Today Marchex released a report on click-to-call ads and keyword attribution. As part of the report the company estimated that, based on its understanding of the market, internal SEM data and publicly released Google call volumes, marketers spent roughly $4 billion on mobile search using call extensions on Google and Bing (mostly Google).
In 2005 I wrote an early report about Pay per Call and its outlook. The forecast that Neal Polachek and I created for the report turned out, as with so many analyst forecasts, to be way too aggressive:
Pay-per-phone-call (PPCall), performance-based online advertising that delivers telephone calls rather than clicks, will generate revenues of US$1.4 billion by 2009, according to a new report by The Kelsey Group, entitled “Calls, Clicks & SMEs: Driving Leads from Web to Phone.” PPCall could generate revenues as high as US$4 billion by 2009, depending on the average price per call and actual market penetration, which the firm estimates could range between 5 percent and 15 percent by 2009.
It took mobile and specifically click-to-call/call extensions for this market to kick in. Our prediction in the document was, interestingly, $4 billion in PPCall revenues by 2009. Six years later, this is the figure Marchex estimates the market to be worth.
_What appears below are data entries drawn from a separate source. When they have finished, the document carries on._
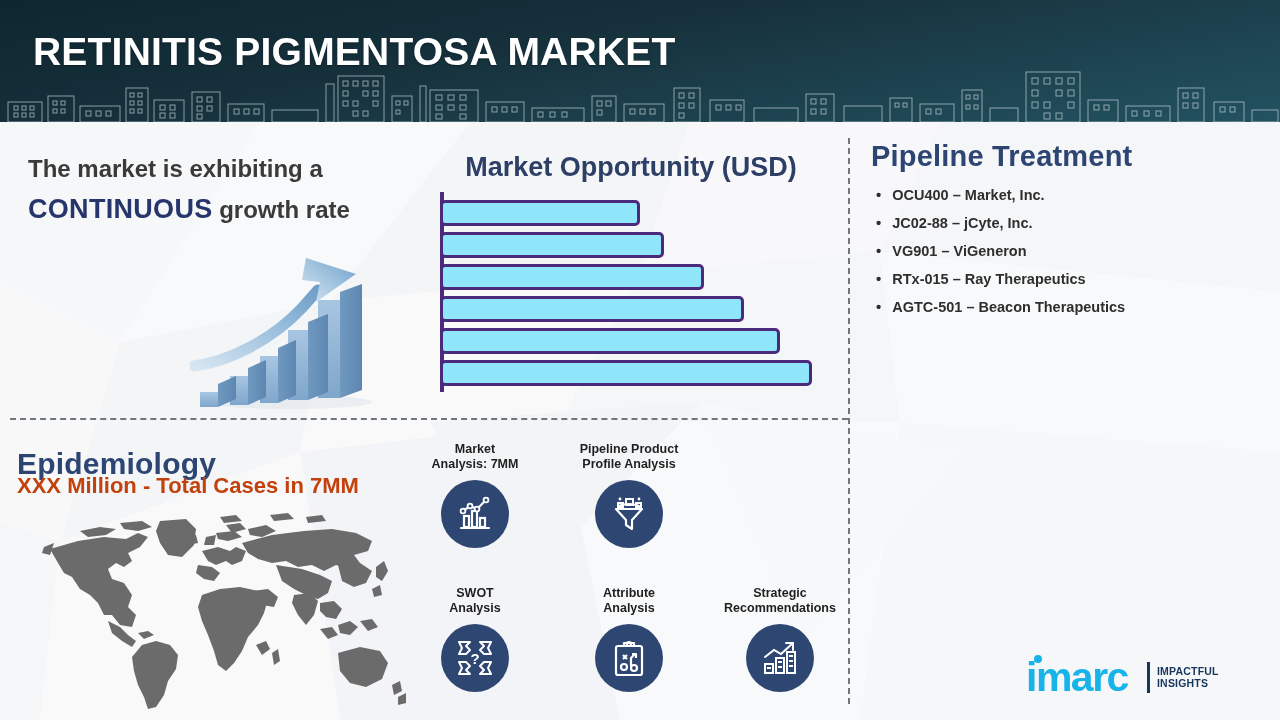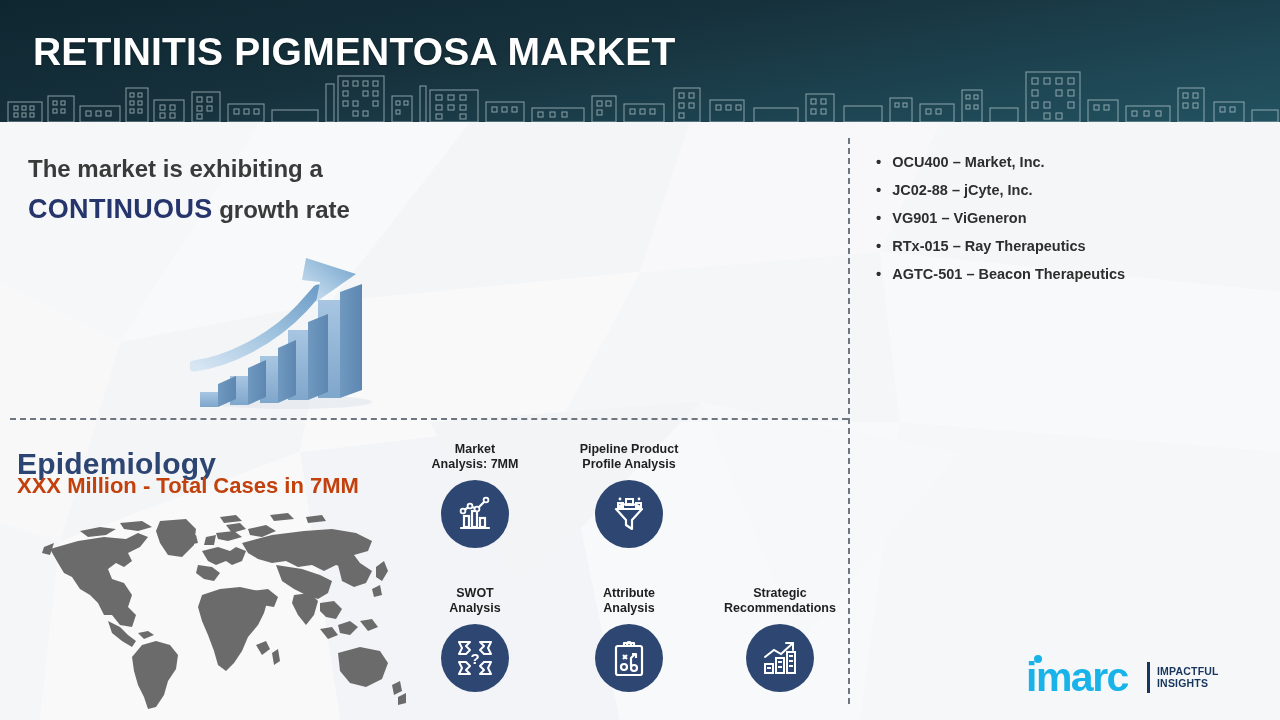--- a/index.html
+++ b/index.html
@@ -363,6 +363,18 @@
     </svg>
   </div>
 
+  <div class="chart-panel">
+    <div class="chart-title">Market Opportunity (USD)</div>
+    <div class="chart-area">
+      <div class="axis-y" style="background: rgb(74, 42, 122);"></div>
+      <div class="bar" style="top: 4px; width: 200px; background: rgb(143, 230, 251); border-color: rgb(74, 42, 122);"></div>
+      <div class="bar" style="top: 36px; width: 224px; background: rgb(143, 230, 251); border-color: rgb(74, 42, 122);"></div>
+      <div class="bar" style="top: 68px; width: 264px; background: rgb(143, 230, 251); border-color: rgb(74, 42, 122);"></div>
+      <div class="bar" style="top: 100px; width: 304px; background: rgb(143, 230, 251); border-color: rgb(74, 42, 122);"></div>
+      <div class="bar" style="top: 132px; width: 340px; background: rgb(143, 230, 251); border-color: rgb(74, 42, 122);"></div>
+      <div class="bar" style="top: 164px; width: 372px; background: rgb(143, 230, 251); border-color: rgb(74, 42, 122);"></div>
+    </div>
+  </div>
 
   <div class="pipeline-panel">
     <ul class="pipeline-list">

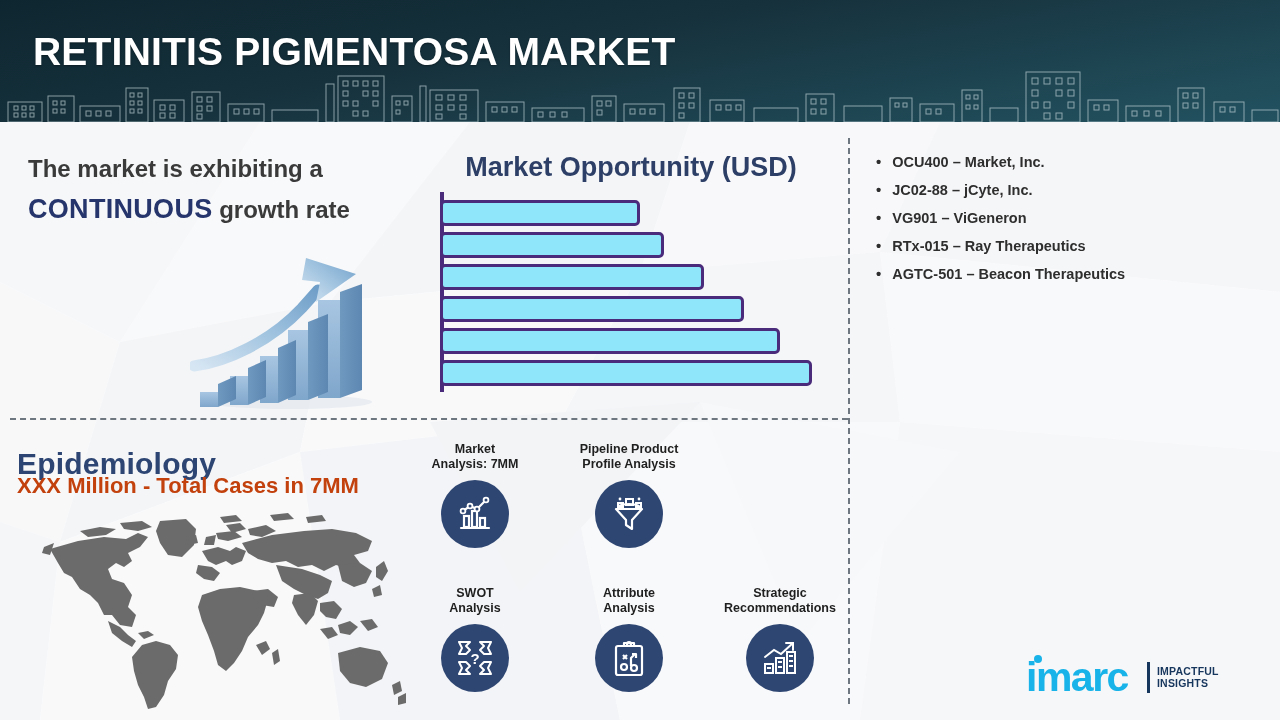--- a/index.html
+++ b/index.html
@@ -377,6 +377,7 @@
   </div>
 
   <div class="pipeline-panel">
+    <div class="pipeline-title">Pipeline Treatment</div>
     <ul class="pipeline-list">
       <li class="pipeline-item">
         <span class="dot">•</span>

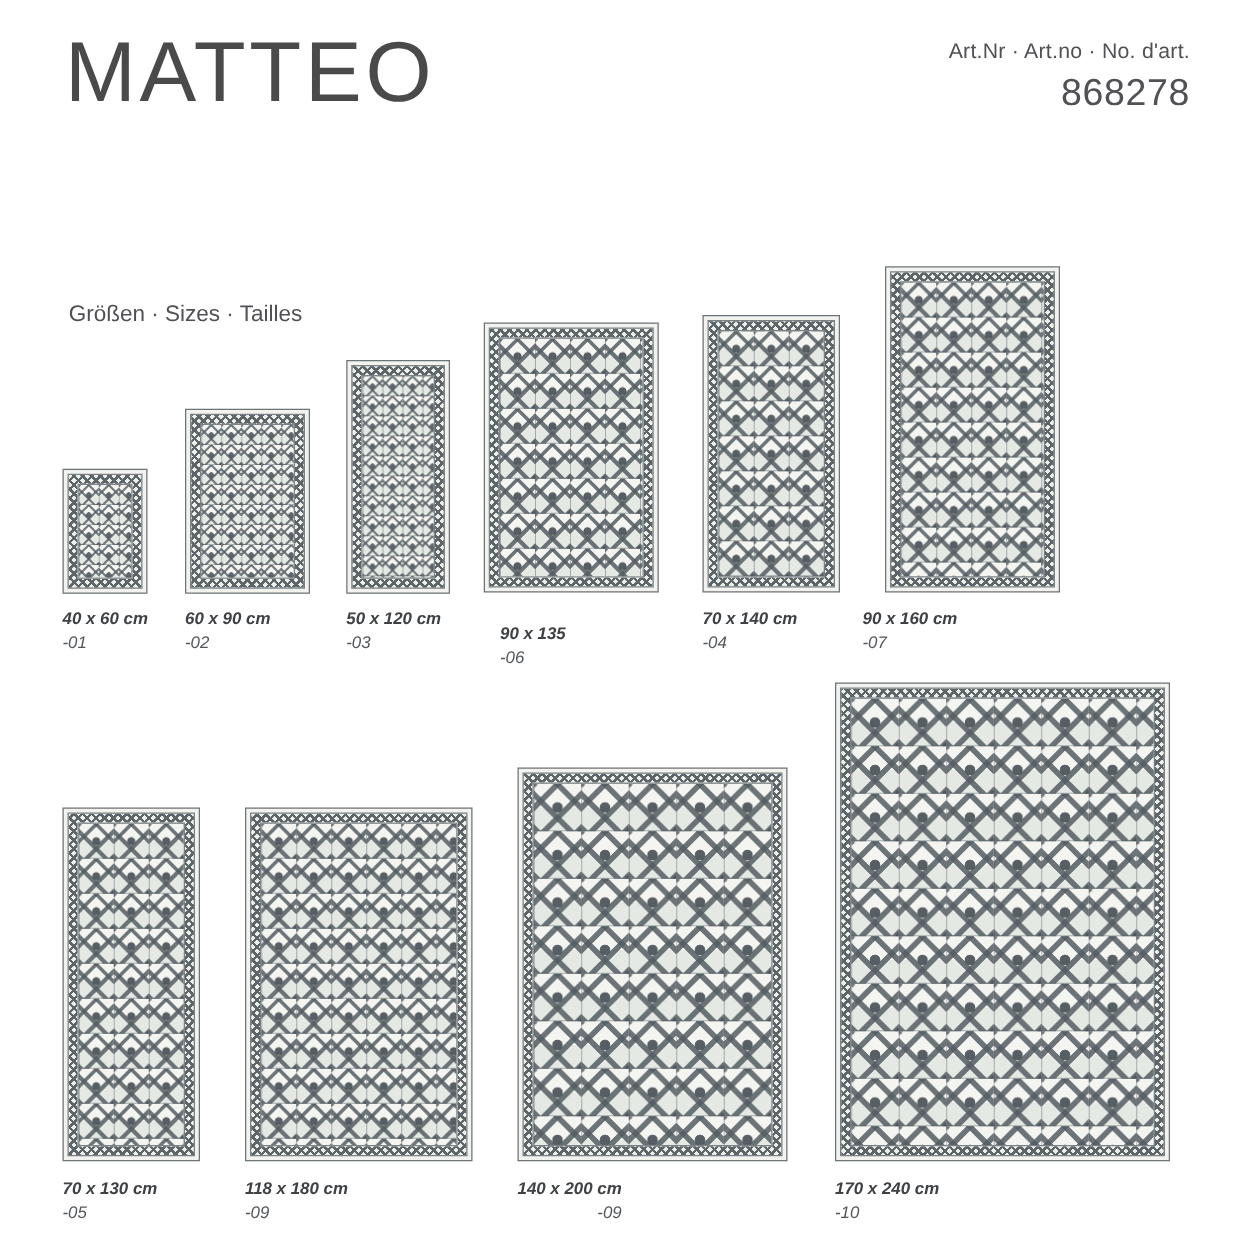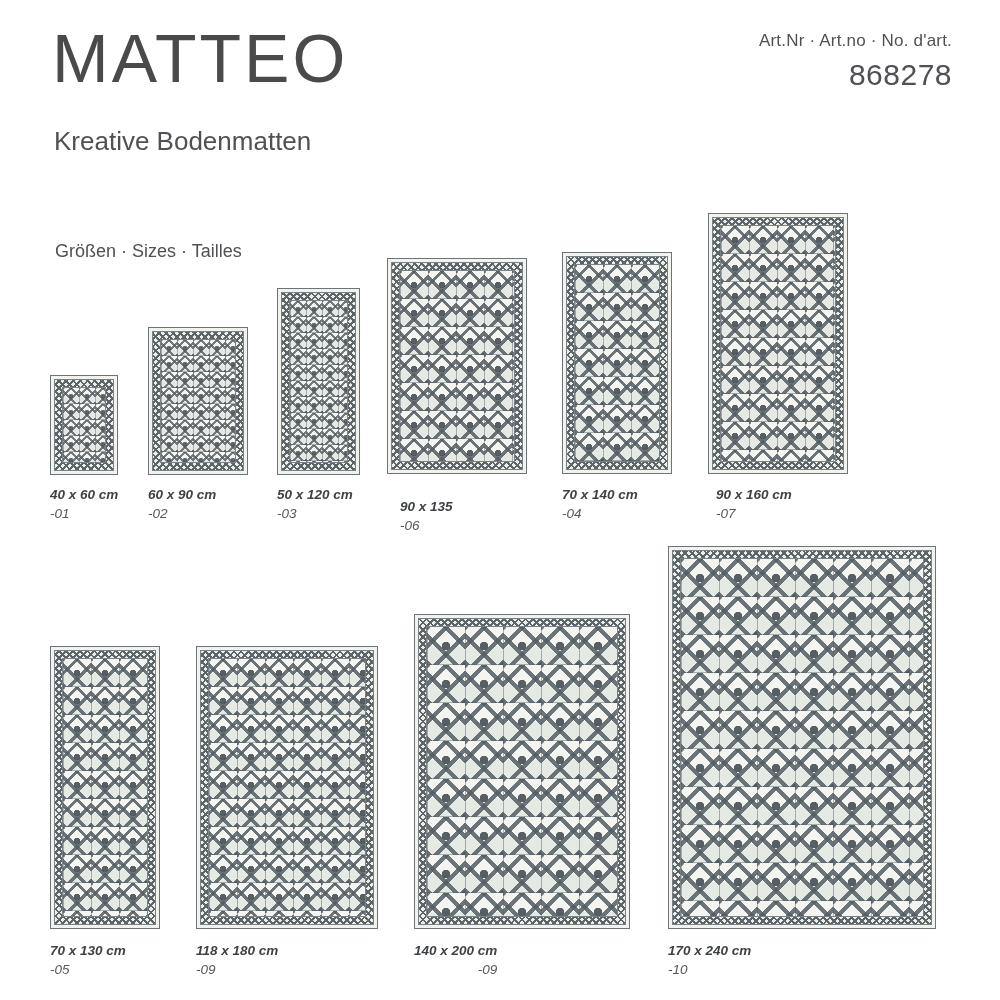--- a/index.html
+++ b/index.html
@@ -172,7 +172,6 @@
 <div class="page">
 
   <div class="brand">MATTEO</div>
-  <div class="sub1">Kreative Bodenmatten</div>
   <div class="artlabel">Art.Nr · Art.no · No. d'art.</div>
   <div class="artno">868278</div>
   <div class="sizes-label">Größen · Sizes · Tailles</div>

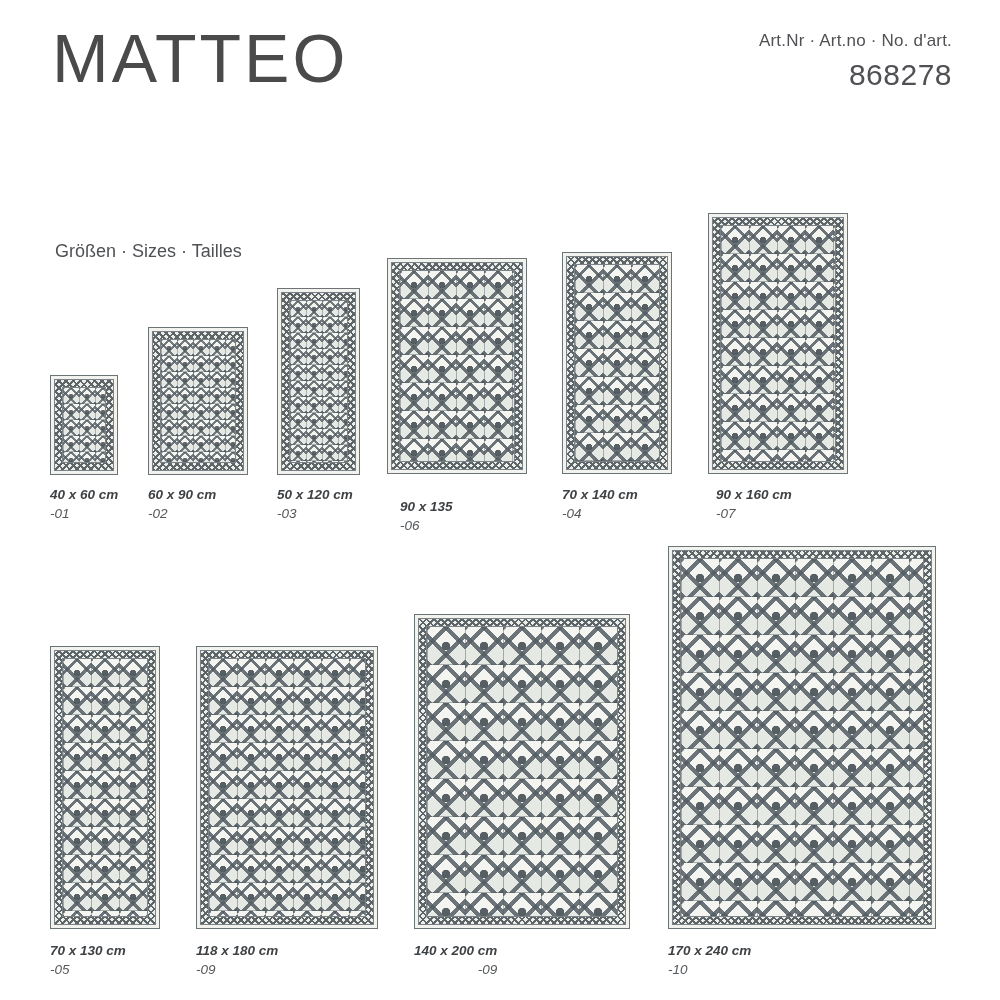--- a/index.html
+++ b/index.html
@@ -237,7 +237,7 @@
       <div class="inner"></div>
     </div>
   </div>
-  <div class="caption" style="left:716px; top:487px;">
+  <div class="caption" style="left:690px; top:487px;">
     <span>90 x 160 cm</span>
     <span class="code">-07</span>
   </div>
I asked Marchex’s John Busby, the report’s author, how much of the $4 billion he thought could be attributed to businesses that fulfill or service customers offline. He said that it was difficult to answer because of the volume and complexity of the data involved. He casually stated to me that it would likely be a large chunk of that revenue.
I would argue however that businesses seeking to drive calls are mostly about offline fulfillment. An insurance company or home remodeling company operating a call center, that does telephone sales, may close over the phone but the fulfillment is in most of these cases going to be local (or national-local).
It’s getting harder to clearly distinguish “e-commerce” from “offline commerce” because of the increasing interpenetration of the digital and physical worlds. HomeAdvisor’s recent launch of “instant booking” is an example of this — online transaction, offline fulfillment. Groupon, LivingSocial, AirBnB, Uber, Yelp Platform, OpenTable Payments, SERVIZ, Handy, also fall into this growing category.
What are your thoughts on that $4 billion figure? Do you agree with the number and, if so, do you believe most of that revenue can ultimately be called “local”?